This is such a splendid article I am pasting it in full.  I don't think David will mind.  He can sue me if he does.  And since we are no longer a country ruled by laws, it won't matter.

By David Sirota

There is a story that warms the heart of every Washington-based pundit, liberal or conservative, Republican or Democrat, a story that hearkens back to the heady Boys on the Bus days - the days when the Towering Pundits of Washington supposedly led America to a blissful political utopia. This tale was trumpeted like a clarion call from the sleek websites of Beltway chronicles like The New Republic. It was the story of how one courageous pundit, Time Magazine's Joe Klein, so honed his skills at self-congratulation and promotion that he managed to bill himself as a de facto adviser and strategist to the 2004 Democratic nominee for President. This story has reached something of legend status inside the Beltway, as it gives all pundits the strength to press on with their courageous work propping up the Establishment and the motivation to continue worshiping power. Because of this tale, they too can hope to one day be so self-important as to use their proximity to officialdom to transcend mere writing and pontificating, and move into the wielding and execution of elite power.

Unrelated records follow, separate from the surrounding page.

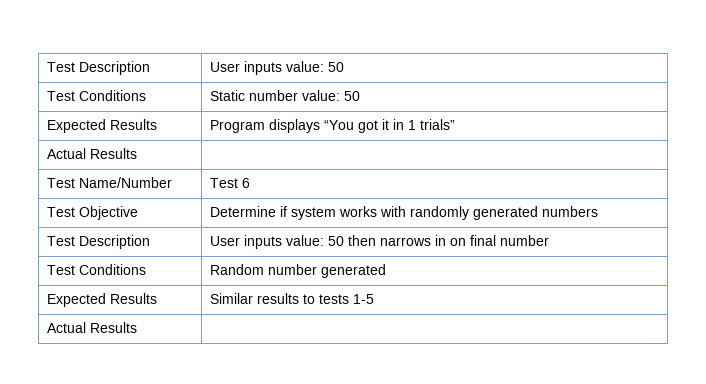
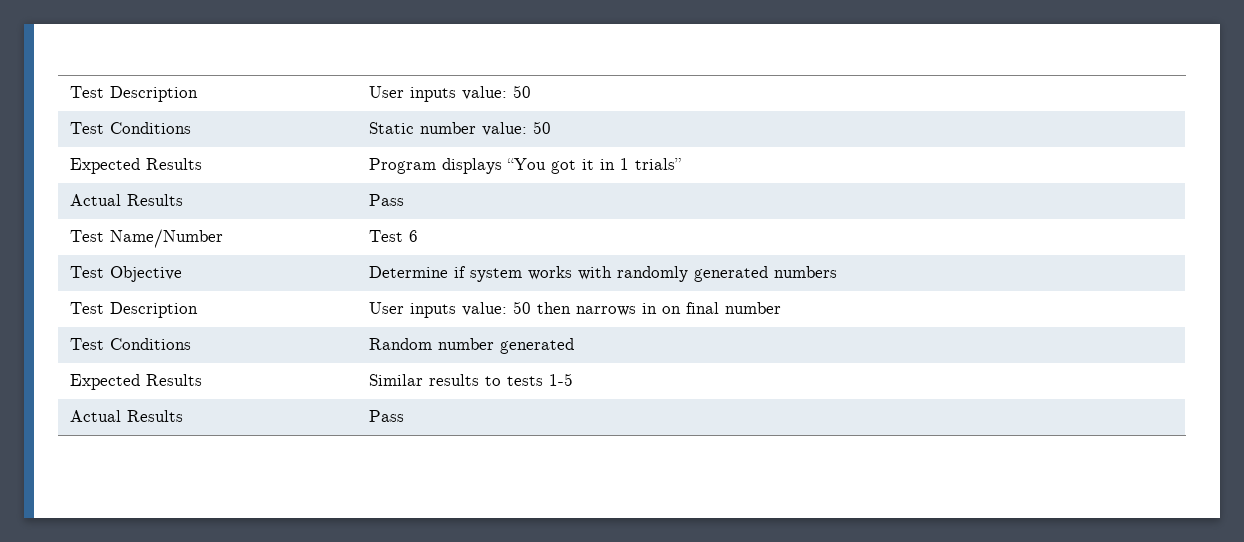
  Expected Results | Program displays “You got it in 1 trials”
- Actual Results |
+ Actual Results | Pass
  Expected Results | Similar results to tests 1-5
- Actual Results |
+ Actual Results | Pass

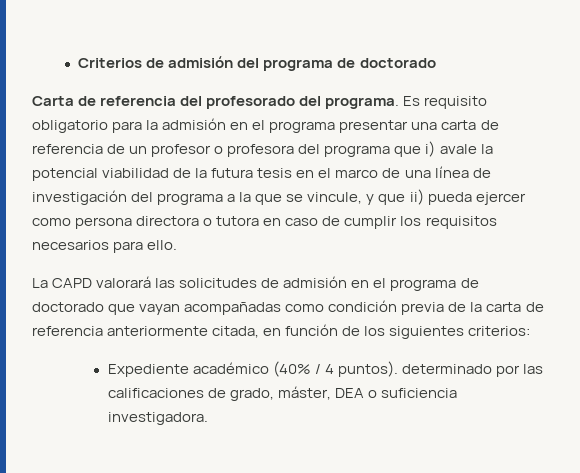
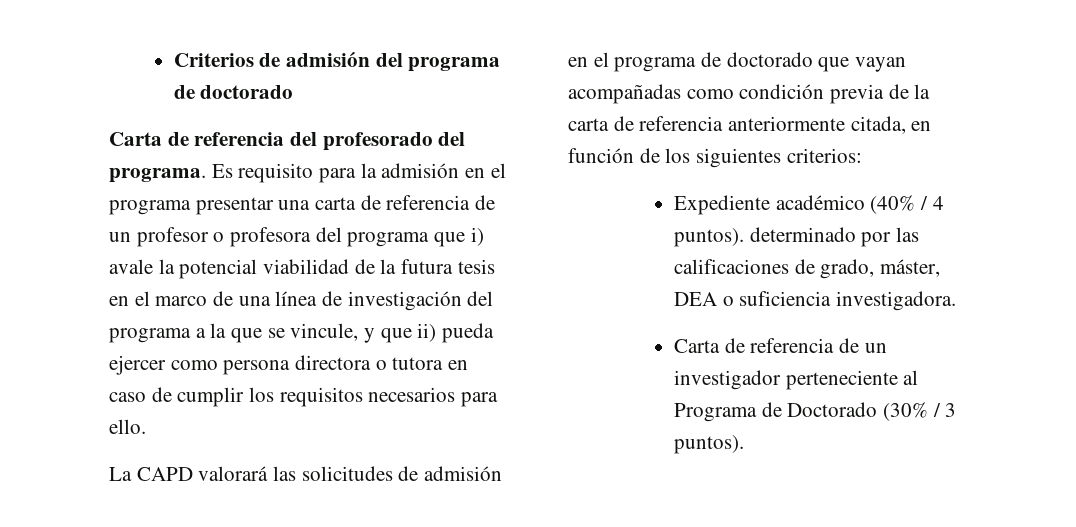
- Es requisito obligatorio para la admisión en el programa presentar una carta de referencia de un profesor o profesora del programa que i) avale la potencial viabilidad de la futura tesis en el marco de una línea de investigación del programa a la que se vincule, y que ii) pueda ejercer como persona directora o tutora en caso de cumplir los requisitos necesarios para ello.
+ Es requisito para la admisión en el programa presentar una carta de referencia de un profesor o profesora del programa que i) avale la potencial viabilidad de la futura tesis en el marco de una línea de investigación del programa a la que se vincule, y que ii) pueda ejercer como persona directora o tutora en caso de cumplir los requisitos necesarios para ello.
+ Carta de referencia de un investigador perteneciente al Programa de Doctorado (30% / 3 puntos).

The reason this story is so important today in Washington is because the punditocracy is under attack and therefore hope is in desperately short supply on the cocktail party circuit. This term "punditocracy," you see, used to have a very literal meaning: Rule by Washington Pundits. These Titans of Journalism, these Michaelangelos sculpting elite opinion, these saviors heroically rescuing America from itself were able to put pen to paper, hands to keyboard, and faces to camera and make sure our government followed The Way - their way.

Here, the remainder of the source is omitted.